What is happening in the name of pharmaceutical chain economics has no defined boundaries. It is not a branch of human biology or chemistry, the two science from which pharmacy draws inspiration, it is, therefore, no science. It is the anthropological art of greed and economic politics.
Considering that donors are actively withdrawing from our country, the outlook of our health spend has also changed significantly. According to data obtained from the Financing Global Health Database 2018, the annual average expense per person on health in Ghana is $75 (GH¢406.88). Of this $30 (GH¢162.75) is paid for by individuals from their own funds with the government paying a similar amount. Thus, these huge markups in the pharmaceutical supply chain affect us all directly and cut down on our meagre finances. It also has a significant effect on our approach to staying healthy, rather than seeking treatment when we are unwell. It may also be a major underlying factor in the reason why on average every Ghanaian attends a primary health care outpatient appointment less than once a year.
This is why I believe we need to start a conversation on how to ensure that the quality of unbranded generic medicines in Ghana can be guaranteed. Ensuring this should not be left to state players and regulators like the Food and Drugs Authority and the Pharmacy Council only. It would require the active involvement of citizens and health professionals in the policing of the pharmaceutical supply chain. As the end users of these products, we have more to gain if we do so. Having said that, I will concede that with our porous borders and a high proportion of medicines on our markets claimed to be counterfeits, the citizenry would require a lot more than just talk and education to ensure they can be vigilant enough to help police the pharmaceutical supply chain. Truth is, research has shown that even with the best will, the most experienced pharmacist is incapable of identifying over 90 per cent of sophisticated counterfeits unless aided technologically. This is why the European Union brought in the Falsified Medicines Directive (FMD) and why I believe technology holds the key to effective policing of our pharmaceutical supply chain.
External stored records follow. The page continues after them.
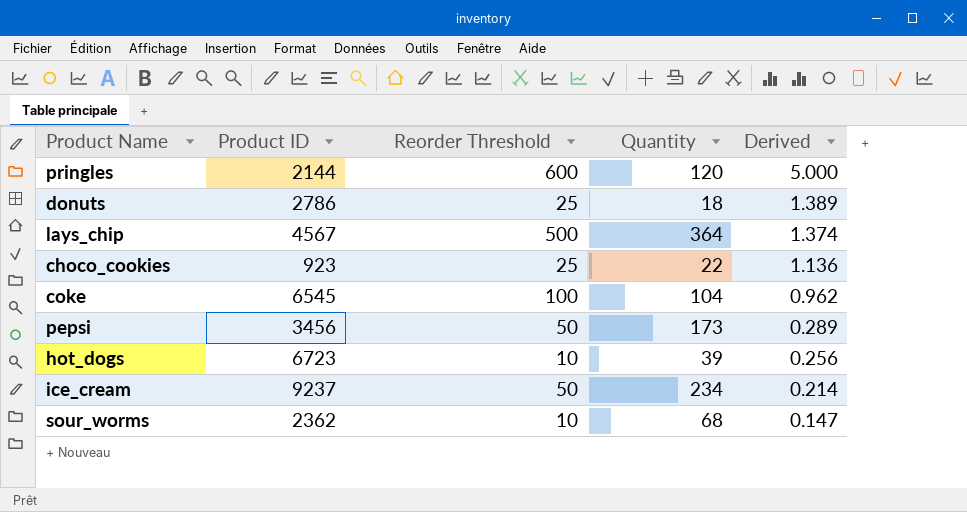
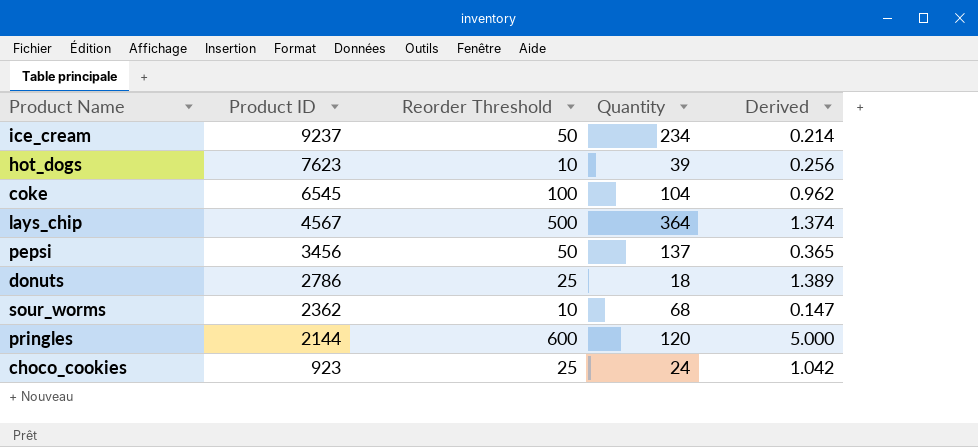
row order: Derived descending -> Product ID descending
hot_dogs | Product ID: 6723 -> 7623
pepsi | Quantity: 173 -> 137
pepsi | Derived: 0.289 -> 0.365
choco_cookies | Quantity: 22 -> 24
choco_cookies | Derived: 1.136 -> 1.042

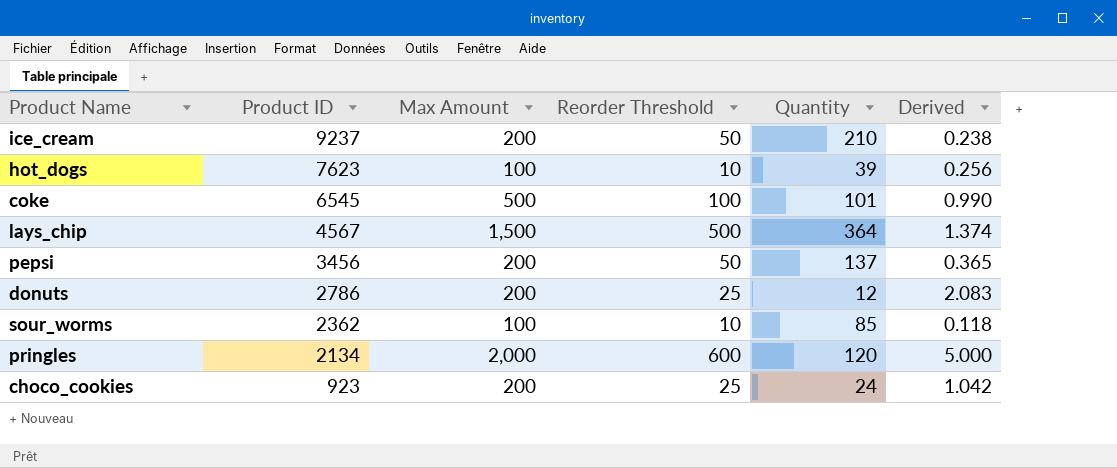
column Max Amount | position: none -> 3
ice_cream | Quantity: 234 -> 210
ice_cream | Derived: 0.214 -> 0.238
coke | Quantity: 104 -> 101
coke | Derived: 0.962 -> 0.990
donuts | Quantity: 18 -> 12
donuts | Derived: 1.389 -> 2.083
sour_worms | Quantity: 68 -> 85
sour_worms | Derived: 0.147 -> 0.118
pringles | Product ID: 2144 -> 2134

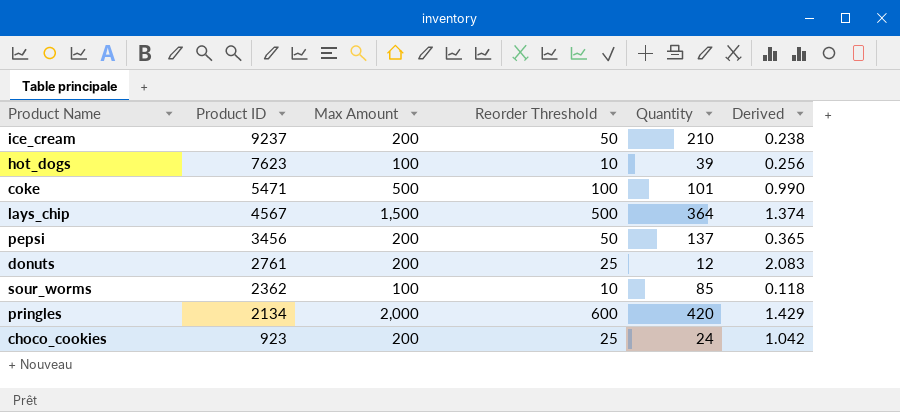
coke | Product ID: 6545 -> 5471
donuts | Product ID: 2786 -> 2761
pringles | Quantity: 120 -> 420
pringles | Derived: 5.000 -> 1.429

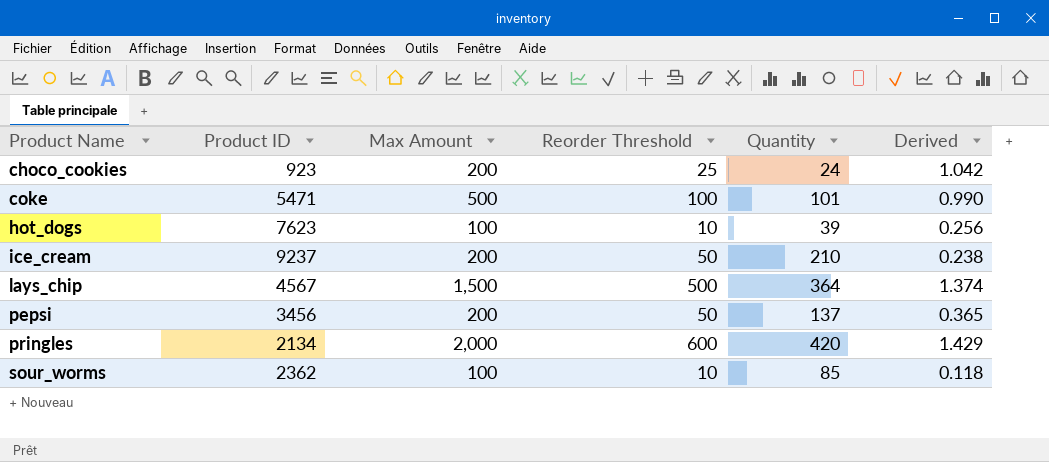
row order: Product ID descending -> Product Name ascending
row donuts: 2761 | 200 | 25 | 12 | 2.083 -> none

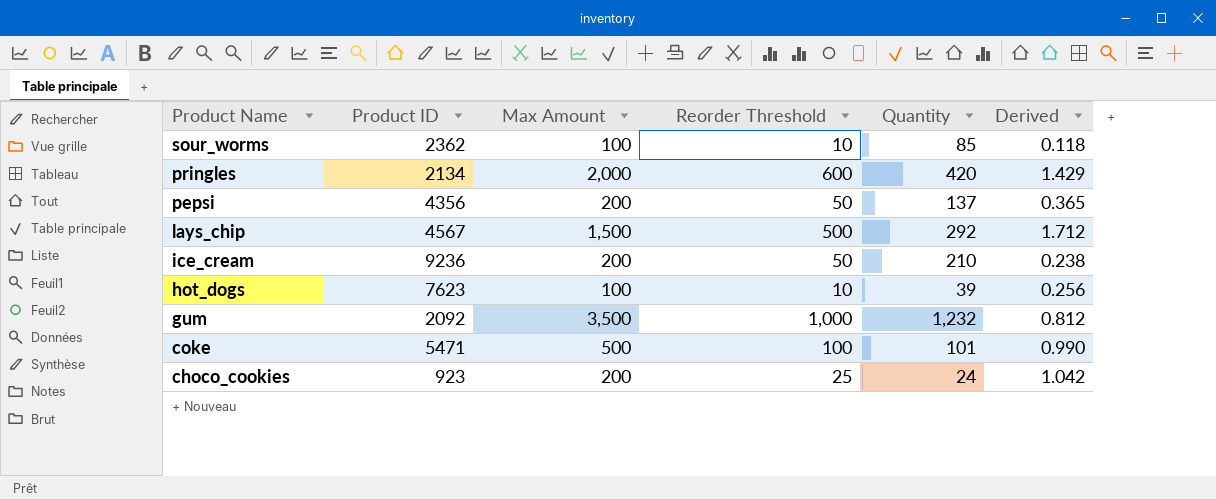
row order: Product Name ascending -> Product Name descending
pepsi | Product ID: 3456 -> 4356
lays_chip | Quantity: 364 -> 292
lays_chip | Derived: 1.374 -> 1.712
ice_cream | Product ID: 9237 -> 9236
row gum: none -> 2092 | 3,500 | 1,000 | 1,232 | 0.812

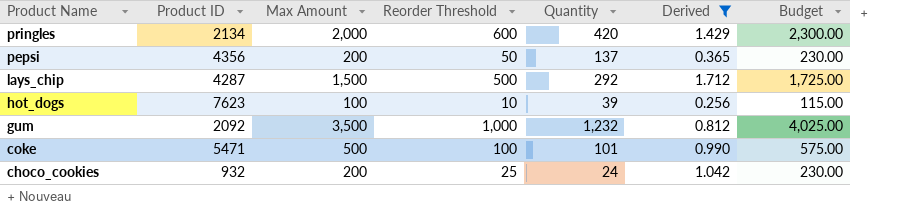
filter: none -> Derived >= 0.256
column Budget | formula: none -> [Max Amount] * 1.15
lays_chip | Product ID: 4567 -> 4287
choco_cookies | Product ID: 923 -> 932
What is happening in the name of pharmaceutical chain economics has no defined boundaries. It is not a branch of human biology or chemistry, the two science from which pharmacy draws inspiration, it is, therefore, no science. It is the anthropological art of greed and economic politics. The exploitation capitalist has found a gap through which they are holding us all by the testicles. Until we decide to rid ourselves of this excruciating strangulation and act to ensure that price and brand name are not the ultimate determinants of medicinal efficacy in our part of the world, they will continue to extort from our pain. I will end by warning that until we can guarantee the sanctity of the cheapest medicines on our market and educate people that as the data from the United States and Europe indicate; in healthcare quality of medicines in a majority of instances is not underpinned by price, the unruly pharmaceutical economic plunderers will continue to exploit this branded generics loophole and we would continue to pay through our noses. Whilst at it we would continue to receive little value for money in our medicines purchase and suffer the consequences especially when chronic diseases come to stay.